Scritto per Il Fatto Quotidiano del 22/10/2011
Trovarlo, è stato difficile: ci sono voluti otto mesi d’insurrezione e combattimenti. Ammazzarlo è stato facile: roba di minuti, pochi. Seppellirlo è un bel problema. All’atto di ucciderlo, non c’era nessuno a intromettersi: fotografi e cameramen, sì, ma senza di loro la storia non si fa più. Adesso, invece, sotto gli occhi del Mondo, le cose bisogna farle come dio comanda (e che sia Allah non semplifica per nulla le cose).
Le circostanze della morte di Muammar Gheddafi sono già divenute un caso internazionale. Secondo il medico legale che ha esaminato il cadavere del colonnello dittatore, il decesso è sopravvenuto per un colpo d’arma da fuoco alla testa: un colpo da esecuzione, vien da pensare. Amnesty International, chiede un’indagine: se Gheddafi è stato ucciso a freddo, dopo la cattura, questo è “un crimine di guerra”, i cui responsabili andranno giudicati.
Il rais alla macchia sarebbe stato catturato vivo dai ribelli e sarebbe poi morto, non è chiaro se per le ferite già subite o perché colpito di nuovo. Il dottor Ibrahim Tika dice ad Al Arabiya: “Un proiettile è penetrato nell’intestino. Un altro è penetrato nella testa e ne è fuoriuscito”. Il dottor Tika ha pure esaminato la salma di Mutassim, il figlio di Gheddafi ucciso dopo il padre. Di un altro figlio, Saif al Islam, il Cnt annuncia la cattura: era l’ultimo di cui s’ignorava la sorte.
Il cadavere, custodito e fotografato a Misurata, costituisce, adesso, un impiccio: meno grosso, certo, di quanto sarebbe stato un Gheddafi prigioniero e ben vivo, perché di questa salma prima o poi ci si libererà. Ma si tratta, appunto, di decidere come e dove seppellirlo. Nell’attesa, il corpo è in una cella frigorifera di un vecchio mercato: lì l’ha visto un giornalista della Reuters, insieme al capo del Cnt Jibril, famiglie con bambini, una scolaresca delle medie.
Gli americani con Osama bin Laden l’avevano pensata bene: sepoltura in mare, dove nessuno mai potrà andare a ripescarne il corpo per farne oggetto di venerazione. Forzando la tradizione islamica, che vuole che la sepoltura avvenga nel giro di 24 ore, le autorità libiche tergiversano. Ali Tarhouni, ministro del petrolio, uno che non c’entra nulla, annuncia: “Lo terremo nel congelatore fin quando tutti sappiano che è morto”. Come se ci fosse ancora qualcuno, in Libia e altrove, che lo ignori.

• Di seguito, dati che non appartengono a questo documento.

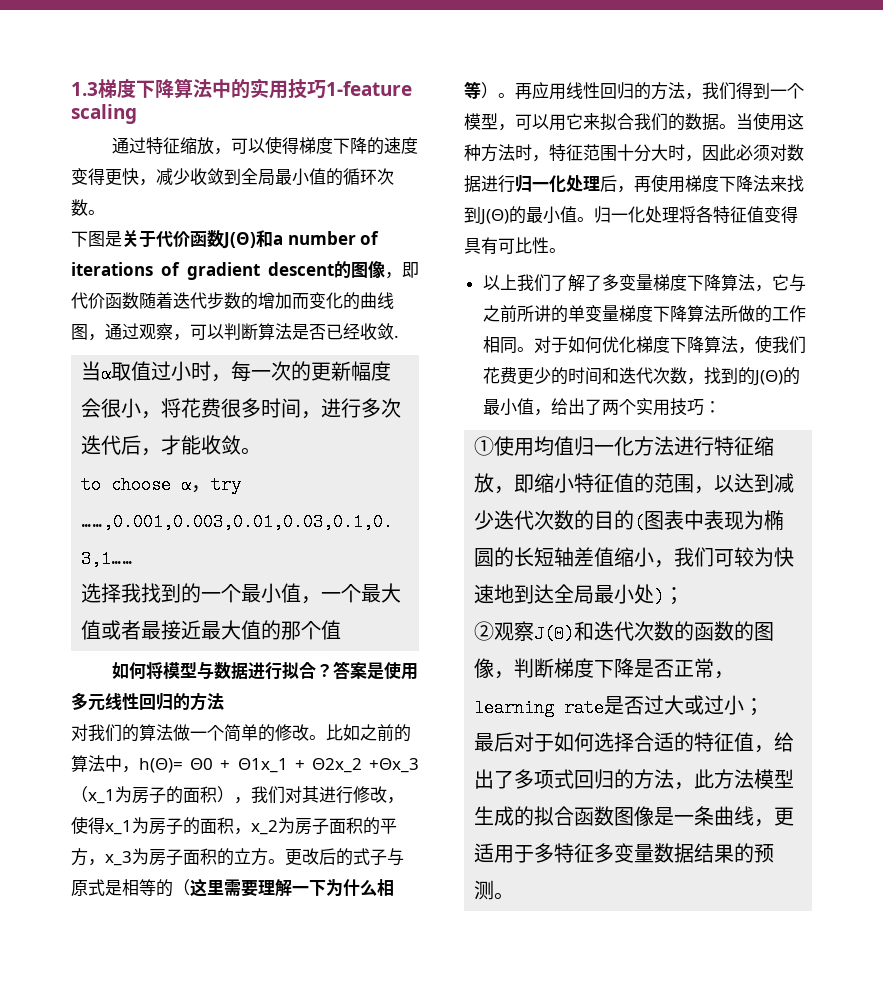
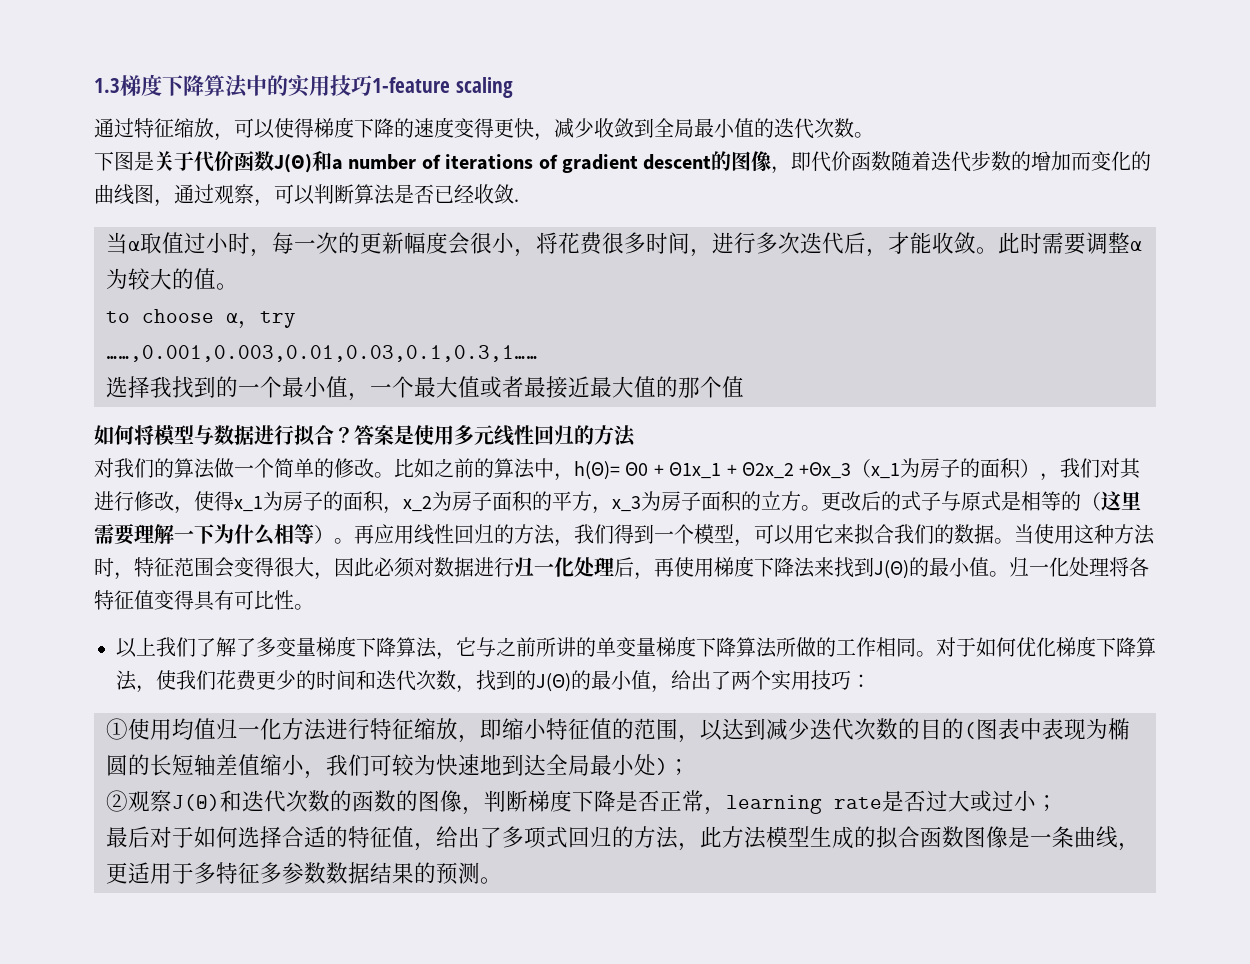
- 通过特征缩放，可以使得梯度下降的速度变得更快，减少收敛到全局最小值的循环次数。
+ 通过特征缩放，可以使得梯度下降的速度变得更快，减少收敛到全局最小值的迭代次数。
+ 此时需要调整α为较大的值。
- 当使用这种方法时，特征范围十分大时，因此必须对数据进行归一化处理后，再使用梯度下降法来找到J(Θ)的最小值。
+ 当使用这种方法时，特征范围会变得很大，因此必须对数据进行归一化处理后，再使用梯度下降法来找到J(Θ)的最小值。
- 最后对于如何选择合适的特征值，给出了多项式回归的方法，此方法模型生成的拟合函数图像是一条曲线，更适用于多特征多变量数据结果的预测。
+ 最后对于如何选择合适的特征值，给出了多项式回归的方法，此方法模型生成的拟合函数图像是一条曲线，更适用于多特征多参数数据结果的预测。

Poi, l’indicazione viene corretta: la sepoltura avverrà entro oggi, forse è già avvenuta, ma se ignora se a Sirte, a Misurata o altrove. Abdul-Salam Eleiwa, comandante degli insorti a Misurata, assicura che i riti e i precetti dell’Islam saranno rispettati: il corpo sarà lavato e trattato con dignità. Contatti sarebbero in corso con la tribù di Gheddafi, l’unico soggetto legato al defunto che possa farsi carico delle esequie, in assenza di familiari, tutti o fuggiti o uccisi, di altri parenti o di vicini. Se gli anziani di Qaddafia non riconoscessero il rais morto come loro membro, saranno gli insorti a provvedere alla sepoltura: con il dittatore, saranno inumati gli armati che erano con lui e che sono stati uccisi nello scontro.
Nel tempo di un funerale, l’Alleanza atlantica liquida una guerra: il comandante supremo Nato, l’ammiraglio James Stavridis, chiede “la fine della missione” in Libia al Consiglio atlantico riunitosi al quartier generale di Bruxelles. L’ammiraglio lo anticipa sulla sua pagina di Facebook: ''24 ore straordinarie in Libia –scriveStavridis nel suo post - … raccomando al Consiglio Atlantico la fine di questa missione. E’ un buon giorno per la Nato. E un grande giorno per il popolo libico”.
Un giorno che Obama sceglie per dichiarare finita la guerra in Iraq: otto anni e mezzo là, otto mesi e basta qui in Libia. Solo i russi, sempre contrari all’intervento contro Gheddafi, fanno i guastafeste: il ministro degli esteri Serguei Lavrov nota che il convoglio del colonnello non minacciava nessuno, quando la Nato l’ha attaccato. Un’azione illegittima, dunque. E un crimine di guerra l’uccisione.